My world spun, and one was in front of me, taking my pulse and asking me questions, if I was in pain or if I was having trouble breathing.
He just had no idea all my breaths were wrapped up in them. That I’d gladly give mine. Every breath. Every heartbeat. Everything. Just as long as they were okay.
* * *
I sat hunched over in the hard plastic chair, elbows on my knees, exhaustion in my bones. People hustled on the other side of the door that’d been wedged open a crack. But inside this room? Time had stopped. Nothing less than a mind-altering waiting game.
Dimness floated on the feigned peace, and that steady beeping of the monitor lulled me into a sense of security I was praying wasn’t faulty.
“You should go get some rest, man.”
I jumped when the muted voice hit me from behind. I scrubbed a hand over my face, trying to clear the daze, and shifted to look over my shoulder.
Kale stood there in his scrubs. Dude looked just about as weary as I felt. Since the second we’d rushed through the emergency room doors, he’d been running nonstop, making sure every test possible had been run on my daughter. Ensuring nothing was missed.

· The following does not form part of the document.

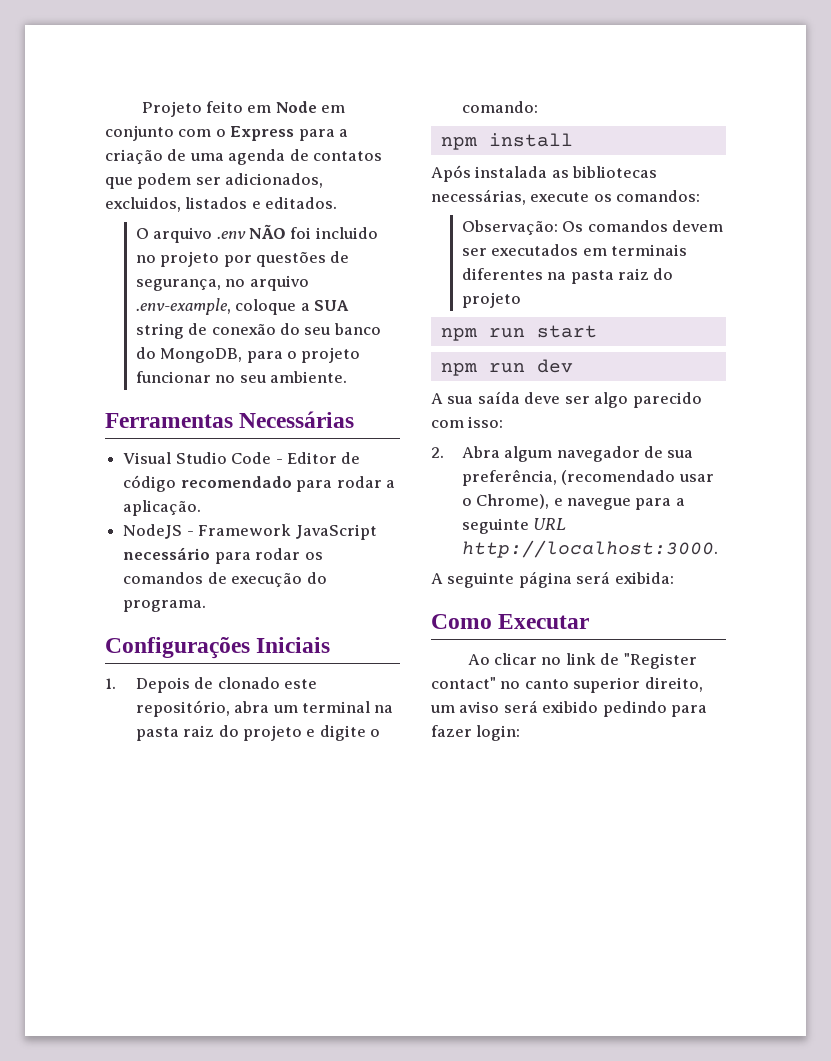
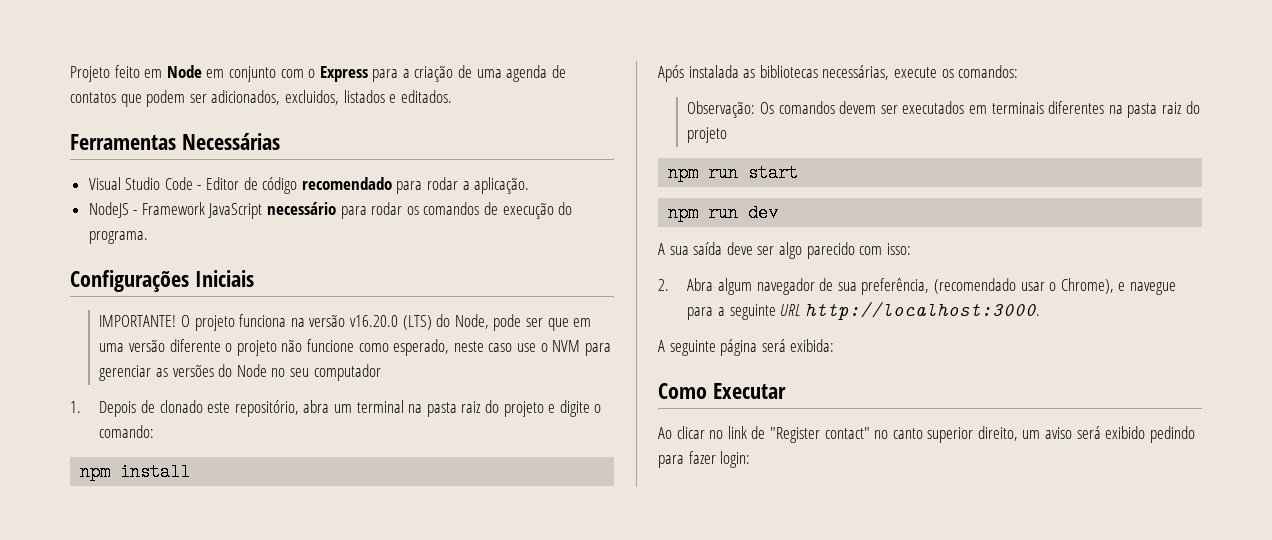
- O arquivo .env NÃO foi incluido no projeto por questões de segurança, no arquivo .env-example, coloque a SUA string de conexão do seu banco do MongoDB, para o projeto funcionar no seu ambiente.
+ IMPORTANTE! O projeto funciona na versão v16.20.0 (LTS) do Node, pode ser que em uma versão diferente o projeto não funcione como esperado, neste caso use o NVM para gerenciar as versões do Node no seu computador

He’d been up all night and all of today.
“Think it’s probably you who should be taking a break,” I told him.
He let a smirk ridge his mouth. “Nah, I’m basically a super hero. Can’t keep me down. ”
Cocky asshole.
A light chuckle rumbled from my tongue. “That so?”
“Come on, look at me, you know it is.” He was all affable grins.

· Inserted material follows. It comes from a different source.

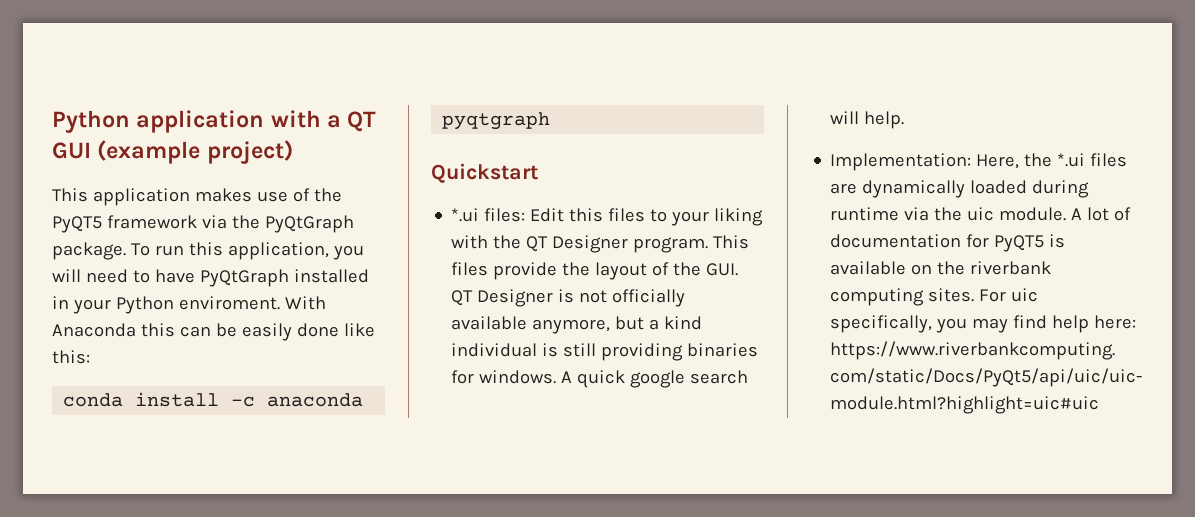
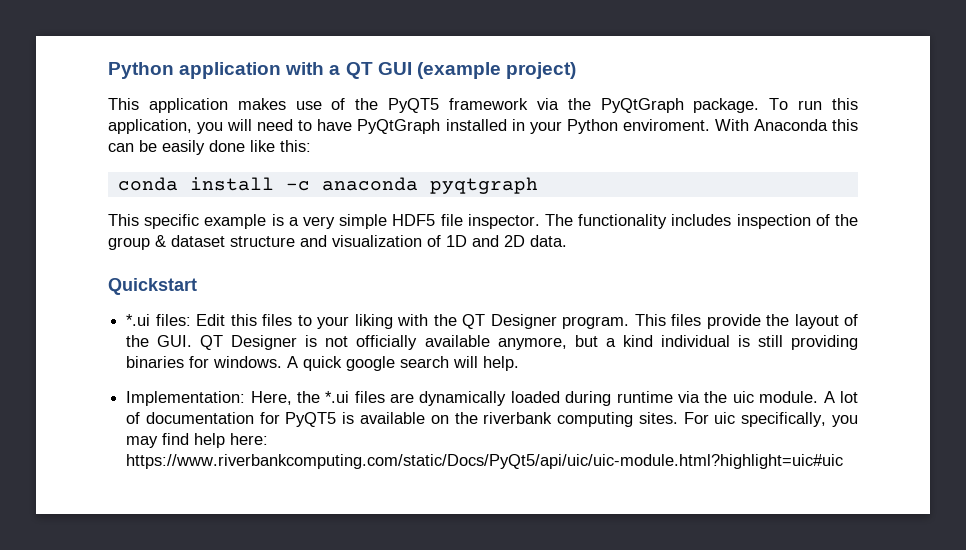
+ This specific example is a very simple HDF5 file inspector. The functionality includes inspection of the group & dataset structure and visualization of 1D and 2D data.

I turned my attention back to my daughter. Frankie was lost to sleep, tiny body tucked beneath stark white sheets.
Resting.
Whole and right.
According to Kale, things could go south up to two days after prolonged smoke exposure.

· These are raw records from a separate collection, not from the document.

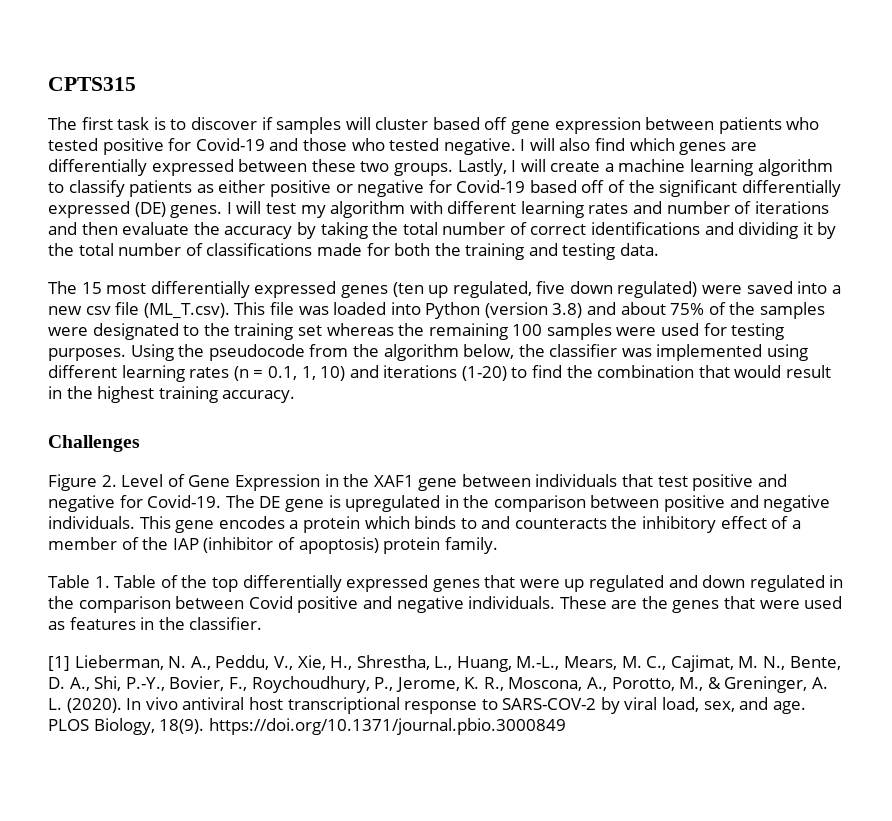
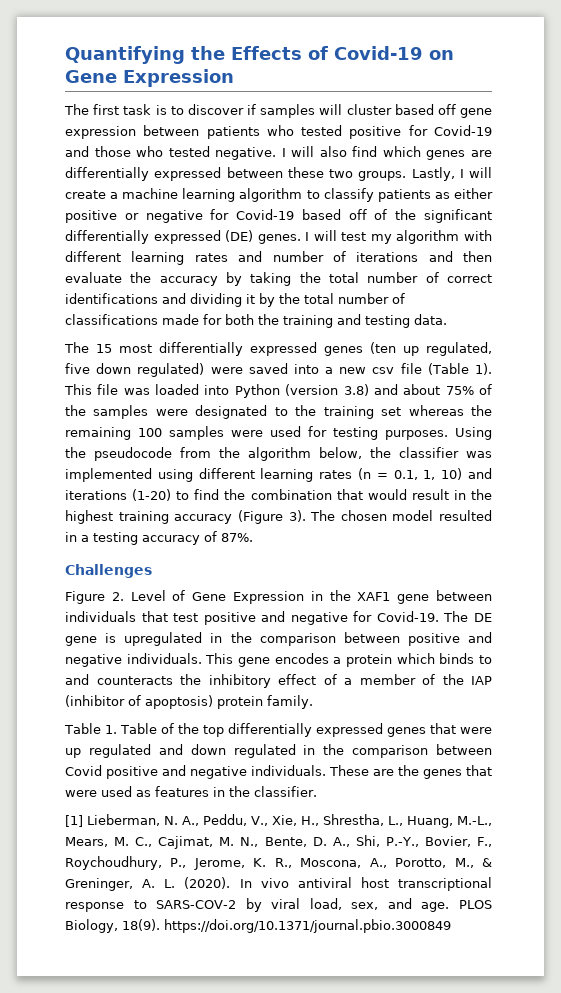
- CPTS315
+ Quantifying the Effects of Covid-19 on Gene Expression
- The 15 most differentially expressed genes (ten up regulated, five down regulated) were saved into a new csv file (ML_T.csv). This file was loaded into Python (version 3.8) and about 75% of the samples were designated to the training set whereas the remaining 100 samples were used for testing purposes.
+ The 15 most differentially expressed genes (ten up regulated, five down regulated) were saved into a new csv file (Table 1). This file was loaded into Python (version 3.8) and about 75% of the samples were designated to the training set whereas the remaining 100 samples were used for testing purposes.
- Using the pseudocode from the algorithm below, the classifier was implemented using different learning rates (n = 0.1, 1, 10) and iterations (1-20) to find the combination that would result in the highest training accuracy.
+ Using the pseudocode from the algorithm below, the classifier was implemented using different learning rates (n = 0.1, 1, 10) and iterations (1-20) to find the combination that would result in the highest training accuracy (Figure 3). The chosen model resulted in a testing accuracy of 87%.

Which left me an unwilling player in this waiting game.
But Kale kept insistin
g I shouldn’t worry. That she was going to be fine. That he’d make sure of it.
She’d been dosed with precautionary antibiotics and breathing treatments, and Kale promised not a single base had been missed.
I’d always known it, but it wasn’t so clear what a damned good doctor Kale was until then.
“Thank you, man,” I muttered quietly. “No way I could ever repay you for what you’ve done.”
He made a sound of rebuttal. “I was just doing my job, Rex. You know she wouldn’t be here if it wasn’t for you and Rynna.”
Rynna.
Beautiful Rynna. This girl who’d become my orbit. My sun. My gravity.
Rynna had saved my daughter’s life. She’d put herself on the line. She fought for her. For us. She loved her in a way that was absolute.
“Almost at the cost of her own.”
Everything pressed and pulled.
This gratefulness that had taken up residence in every part of me, up against this blistering agony at the thought of almost losing her, too.
“I won’t pretend to know Rynna all that well,” he said. “But from what I do? I’d bet she doesn’t regret rushing into that fire any more than you do. Which is why I’m here. You can see her now.”
My body swayed with the harsh heave of my breath. “Can you sit with Frankie for a while?”
“It’d be my honor.”
He shuffled in, his own exhaustion making itself known. I stood and then hesitated before I reached for him. I gripped him tight, hugged him hard, hand fisted in the middle of his back. “Couldn’t do any of this without you. Thank you, man, thank you so much.”
He hugged me back, saying nothing, both of us giving a moment of silence. A moment for grief. For what might have been.
Then he stepped back. “Go. Frankie’s in good hands.”
I started for the door when Frankie shifted and released a tiny moan. Instantly, I changed directions, going straight for my daughter, who hadn’t been awake for more than a total of an hour the entire day. Kale clapped me on the shoulder. “I’ll be right outside the door. Let me know when you’re ready for me.”
“Thanks.”
I slowly sank back into the chair, every inch of me glowing when I brushed my fingers through my daughter’s hair, staring down at my world.